At the time of my father’s death, I was the volunteer director at a renowned teaching hospital.
Trying to find out exactly what the nurses needed from volunteers, I had interviewed staff and heard over and over that they didn’t need volunteers to hand out coffee or to give out directions and magazines. What they needed was someone—volunteers—to sit with their patients and simply “be with them.”
The nurses intoned that they didn’t have the time to spend time with, listen to, and comfort their patients—exactly the things which they had become nurses to do. Since they couldn’t do these, they were wondering if others could.
As a result, I initiated a program in which volunteers were trained to “listen with compassion” to patients, who were alone—without family or friends, catastrophically ill or even at risk to themselves (such as failed suicide patients).
I studied the various models of compassionate listening, went to several workshops—modeled after the concept—and developed and conducted a training program for volunteers.
The “Listening Friends Program” lasted for nine years and during that time I sat in on all the weekly support group meetings, in which the volunteers shared with each other their various experiences with patients. The meetings were themselves based on the concept of compassionate listening and the rules were the same as they were inside the patient’s rooms—no cross-talk, no judgments and opinions. The speaker was always the next one to speak—not the listener.

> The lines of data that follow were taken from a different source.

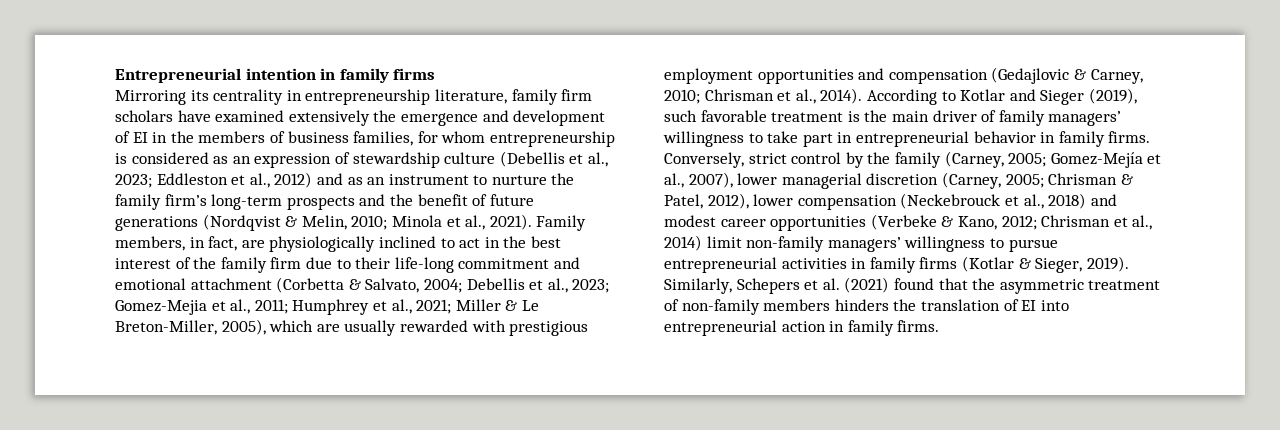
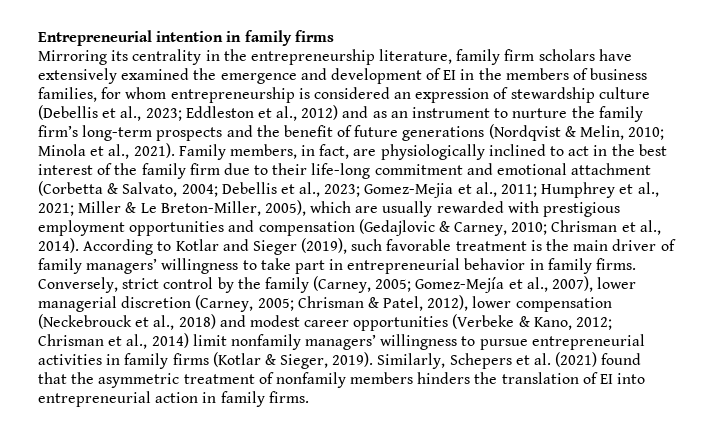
- Mirroring its centrality in entrepreneurship literature, family firm scholars have examined extensively the emergence and development of EI in the members of business families, for whom entrepreneurship is considered as an expression of stewardship culture (Debellis et al., 2023;
+ Mirroring its centrality in the entrepreneurship literature, family firm scholars have extensively examined the emergence and development of EI in the members of business families, for whom entrepreneurship is considered an expression of stewardship culture (Debellis et al., 2023;
- Conversely, strict control by the family (Carney, 2005; Gomez-Mejía et al., 2007), lower managerial discretion (Carney, 2005; Chrisman & Patel, 2012), lower compensation (Neckebrouck et al., 2018) and modest career opportunities (Verbeke & Kano, 2012; Chrisman et al., 2014) limit non-family managers’ willingness to pursue entrepreneurial activities in family firms (Kotlar & Sieger, 2019).
+ Conversely, strict control by the family (Carney, 2005; Gomez-Mejía et al., 2007), lower managerial discretion (Carney, 2005; Chrisman & Patel, 2012), lower compensation (Neckebrouck et al., 2018) and modest career opportunities (Verbeke & Kano, 2012; Chrisman et al., 2014) limit nonfamily managers’ willingness to pursue entrepreneurial activities in family firms (Kotlar & Sieger, 2019).
- Similarly, Schepers et al. (2021) found that the asymmetric treatment of non-family members hinders the translation of EI into entrepreneurial action in family firms.
+ Similarly, Schepers et al. (2021) found that the asymmetric treatment of nonfamily members hinders the translation of EI into entrepreneurial action in family firms.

Throughout the hospital, wherever a Listening Friend visited a patient, the nurses reported the patients feeling less afraid and alone, they rang for the nurses less frequently and their anxiety levels were reduced. Research was conducted to show that overall, the Listening Friends Program was a success, not only in terms of providing comfort to the patients and reducing staff concerns, but also in terms of providing a rewarding and meaningful experience for the volunteers.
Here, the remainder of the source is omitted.